* **WORK TASK**
Reproduce, exactly and in full, only the lines below from the one containing "text-align-last: justify;" through the one containing "vertical-align: super;".

(Data records)
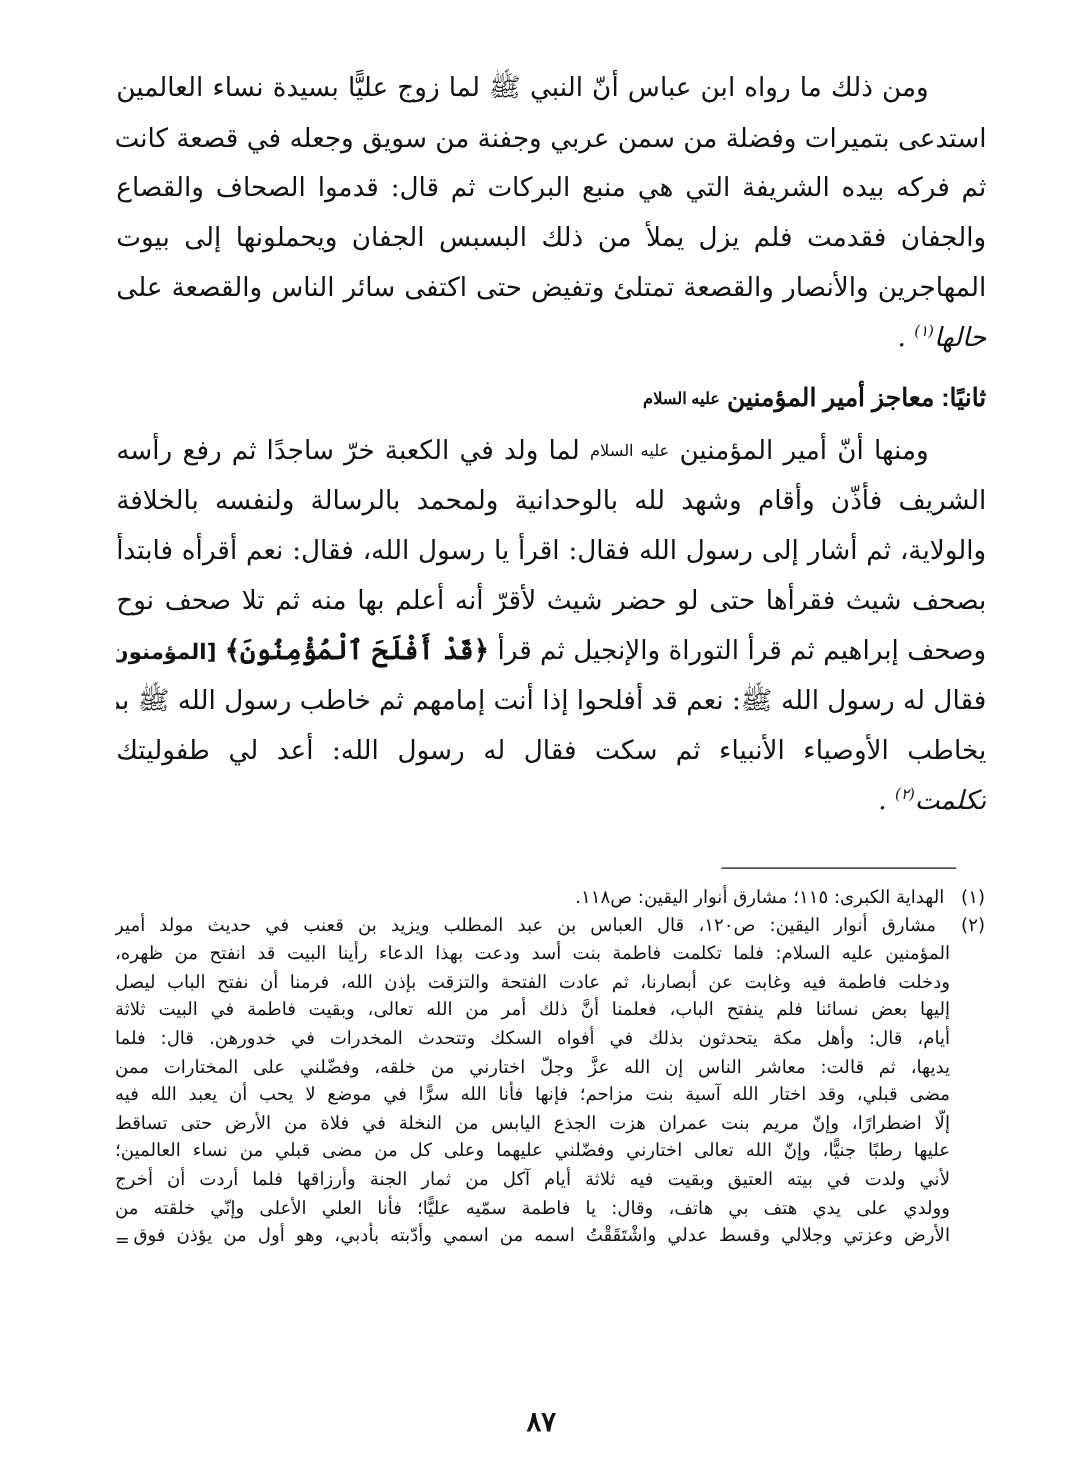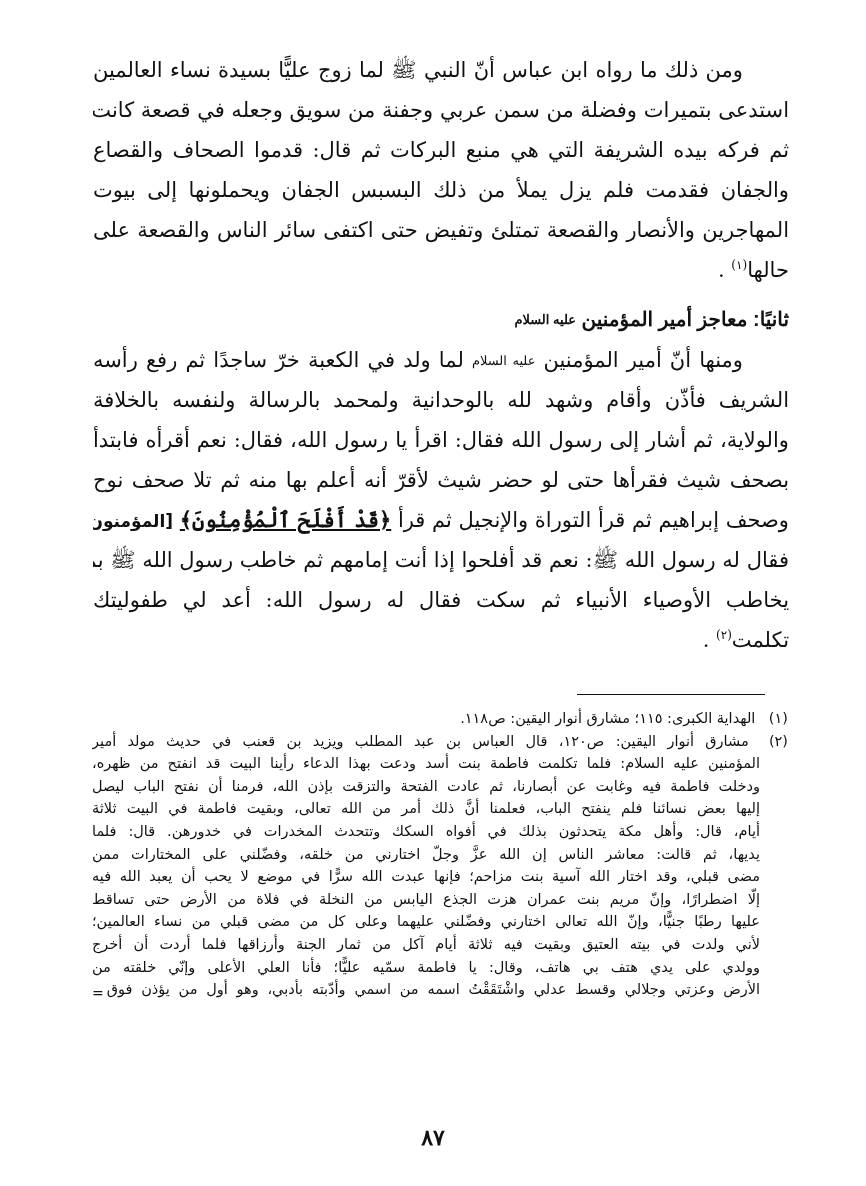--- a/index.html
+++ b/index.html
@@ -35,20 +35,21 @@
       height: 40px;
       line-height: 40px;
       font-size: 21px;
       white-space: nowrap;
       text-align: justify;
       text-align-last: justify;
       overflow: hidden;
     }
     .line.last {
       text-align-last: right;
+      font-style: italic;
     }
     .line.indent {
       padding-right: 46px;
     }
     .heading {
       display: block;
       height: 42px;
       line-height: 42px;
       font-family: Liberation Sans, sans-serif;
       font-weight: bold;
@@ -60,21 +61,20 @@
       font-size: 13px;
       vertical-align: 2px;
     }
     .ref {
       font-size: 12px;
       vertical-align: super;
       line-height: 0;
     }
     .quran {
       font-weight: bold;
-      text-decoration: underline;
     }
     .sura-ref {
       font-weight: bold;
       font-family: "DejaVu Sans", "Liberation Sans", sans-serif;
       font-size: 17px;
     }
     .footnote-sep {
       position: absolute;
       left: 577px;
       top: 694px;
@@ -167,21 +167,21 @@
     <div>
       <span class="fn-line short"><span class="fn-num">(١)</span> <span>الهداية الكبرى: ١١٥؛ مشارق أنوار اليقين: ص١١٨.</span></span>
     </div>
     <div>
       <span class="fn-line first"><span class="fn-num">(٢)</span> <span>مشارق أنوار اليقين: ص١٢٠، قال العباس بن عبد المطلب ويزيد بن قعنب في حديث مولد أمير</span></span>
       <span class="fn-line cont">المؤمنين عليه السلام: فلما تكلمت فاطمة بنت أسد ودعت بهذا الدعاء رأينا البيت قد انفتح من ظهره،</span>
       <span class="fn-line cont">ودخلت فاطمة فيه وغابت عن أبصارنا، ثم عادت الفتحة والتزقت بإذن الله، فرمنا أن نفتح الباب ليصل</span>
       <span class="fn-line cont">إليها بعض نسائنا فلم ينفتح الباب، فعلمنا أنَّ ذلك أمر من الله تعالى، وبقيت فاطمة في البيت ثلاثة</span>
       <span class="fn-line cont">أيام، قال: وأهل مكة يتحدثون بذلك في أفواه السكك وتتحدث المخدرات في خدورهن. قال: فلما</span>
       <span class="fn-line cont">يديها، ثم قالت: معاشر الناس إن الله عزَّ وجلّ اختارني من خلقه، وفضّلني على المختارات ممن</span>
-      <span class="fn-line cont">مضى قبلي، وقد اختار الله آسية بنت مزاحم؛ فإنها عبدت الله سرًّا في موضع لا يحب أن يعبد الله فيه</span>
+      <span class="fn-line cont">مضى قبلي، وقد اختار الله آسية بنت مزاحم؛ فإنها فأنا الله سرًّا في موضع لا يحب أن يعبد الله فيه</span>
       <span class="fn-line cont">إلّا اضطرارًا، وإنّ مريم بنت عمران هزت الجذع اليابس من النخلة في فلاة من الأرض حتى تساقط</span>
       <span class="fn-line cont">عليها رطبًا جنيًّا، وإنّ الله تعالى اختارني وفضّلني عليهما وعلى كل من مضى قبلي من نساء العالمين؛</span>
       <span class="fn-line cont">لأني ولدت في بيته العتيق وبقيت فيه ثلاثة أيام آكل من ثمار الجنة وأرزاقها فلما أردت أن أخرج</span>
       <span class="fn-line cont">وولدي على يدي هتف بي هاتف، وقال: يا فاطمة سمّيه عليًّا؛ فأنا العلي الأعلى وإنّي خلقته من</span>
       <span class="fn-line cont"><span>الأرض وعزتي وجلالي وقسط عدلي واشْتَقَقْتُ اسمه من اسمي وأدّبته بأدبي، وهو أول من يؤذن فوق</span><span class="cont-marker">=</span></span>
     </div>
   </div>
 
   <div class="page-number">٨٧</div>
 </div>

* **RESULT OF THE EXERCISE**
       text-align-last: justify;
       overflow: hidden;
     }
     .line.last {
       text-align-last: right;
+      font-style: italic;
     }
     .line.indent {
       padding-right: 46px;
     }
     .heading {
       display: block;
       height: 42px;
       line-height: 42px;
       font-family: Liberation Sans, sans-serif;
       font-weight: bold;
@@ -60,21 +61,20 @@
       font-size: 13px;
       vertical-align: 2px;
     }
     .ref {
       font-size: 12px;
       vertical-align: super;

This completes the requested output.